All in all, including the basement, which she could see the windows of in the brick foundation, she counted four levels. The basement, two stories, and probably some attic space in between the turrets.

Just left out there all alone to fall into disrepair and be forgotten. What a waste. She turned her head, shifting in her seat, to gaze around at the land immediately surrounding the home. Except for the driveway, the areas between the larger elms and oaks and hedges had nearly filled in with undergrowth. But the bones of what must have once been a beautifully landscaped property were still apparent.

Directly across from her she could see something white, a fountain or some sort of statuary, through the trees. There was a muddy circle of water over by the house amongst rotting benches and tangled rose bushes that had probably been a fishpond at one point. And circles of rocks around some of the slightly less-overgrown spots, loosely bordered by rocks, spoke of gone-to-weed flower beds with their few remaining blooms still clinging to life.

She twisted back around, shifted into gear, and started forward again.

Switching off the headlights, she rolled to a stop across from the front steps.

All was still. And silent, she noticed, listening. No animals rustling through the undergrowth; no birds chirping in the trees. It seemed odd. But maybe her arrival had temporarily silenced them. She sat there a minute longer and then tentatively cracked open the door and stepped out.

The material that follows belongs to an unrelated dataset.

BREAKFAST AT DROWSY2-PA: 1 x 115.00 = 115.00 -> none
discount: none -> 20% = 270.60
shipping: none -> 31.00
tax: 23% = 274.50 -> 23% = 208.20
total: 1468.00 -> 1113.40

Set back off the main road like it was and practically hidden by the messy, wild trees, shrubs, and other woody invaders, the place was completely isolated. And although it was on its way down, the late afternoon sun was still bright enough to pierce the pines on the other side and cast dappled light onto the verandah floor.

Had she missed a No Trespassing sign? Possibly, but wouldn’t there be another one here? Clicking the car door shut, she peered up at the weathered exterior of the house, expecting to see at least the faded remnants of a “condemned” notice, but there didn’t appear to be anything posted on or by the double doors.

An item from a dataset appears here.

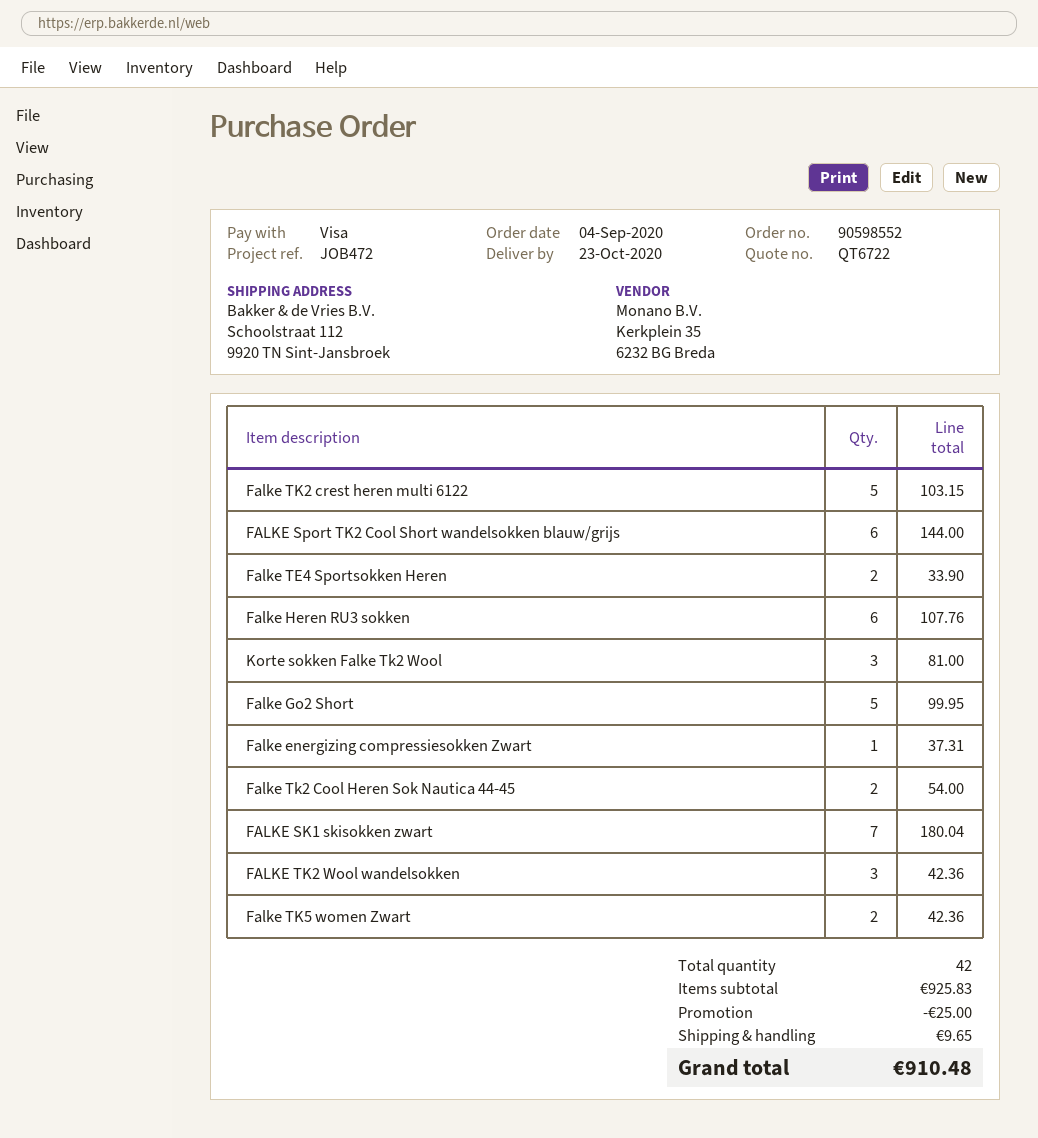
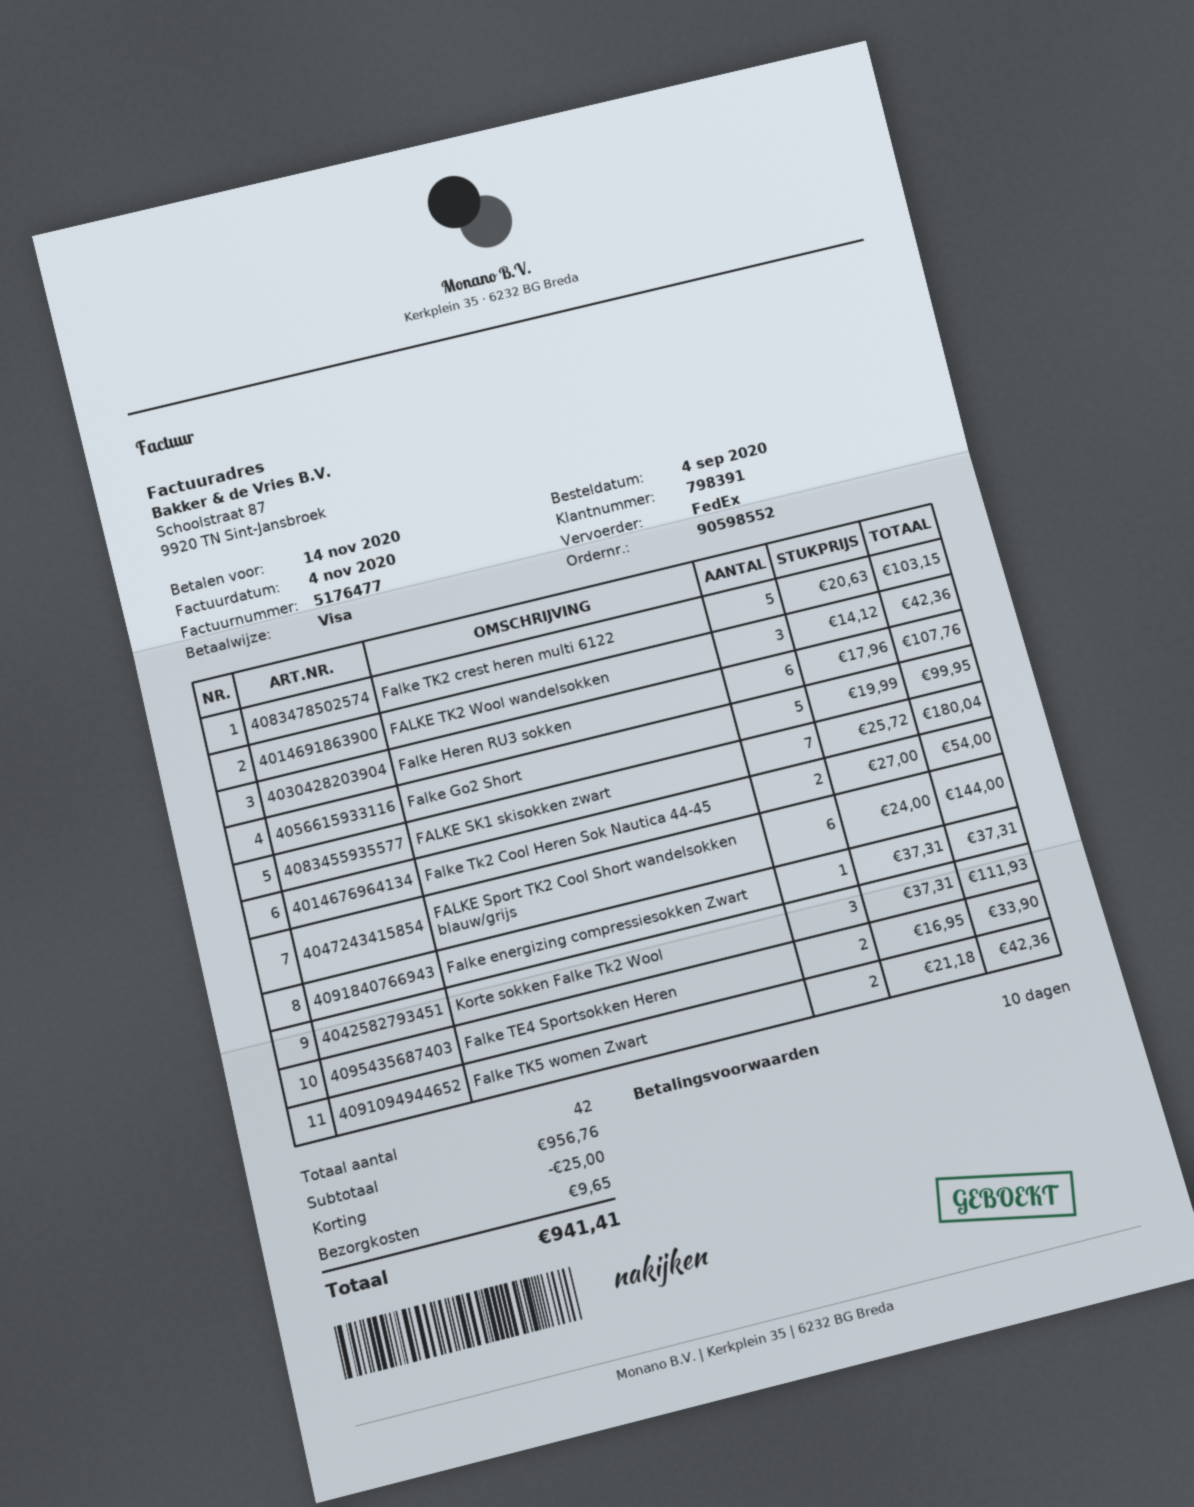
Korte sokken Falke Tk2 Wool: 3 for 81.00 -> 3 for 111.93
subtotal: 925.83 -> 956.76
total: 910.48 -> 941.41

Who would know if she looked around a bit?

It was abandoned, wasn’t it? She had seen other houses she’d thought were empty over the years that upon closer inspection had proven to be inhabited. She started to walk around the back to see if a vehicle was parked there and then didn’t bother. It wasn’t just that the place was so obviously of a different era on an overgrown property with leaning columns, sections of sagging wood, and falling-down latticework—it was that the windows were completely dark and … so lifeless. The place radiated barrenness and neglect.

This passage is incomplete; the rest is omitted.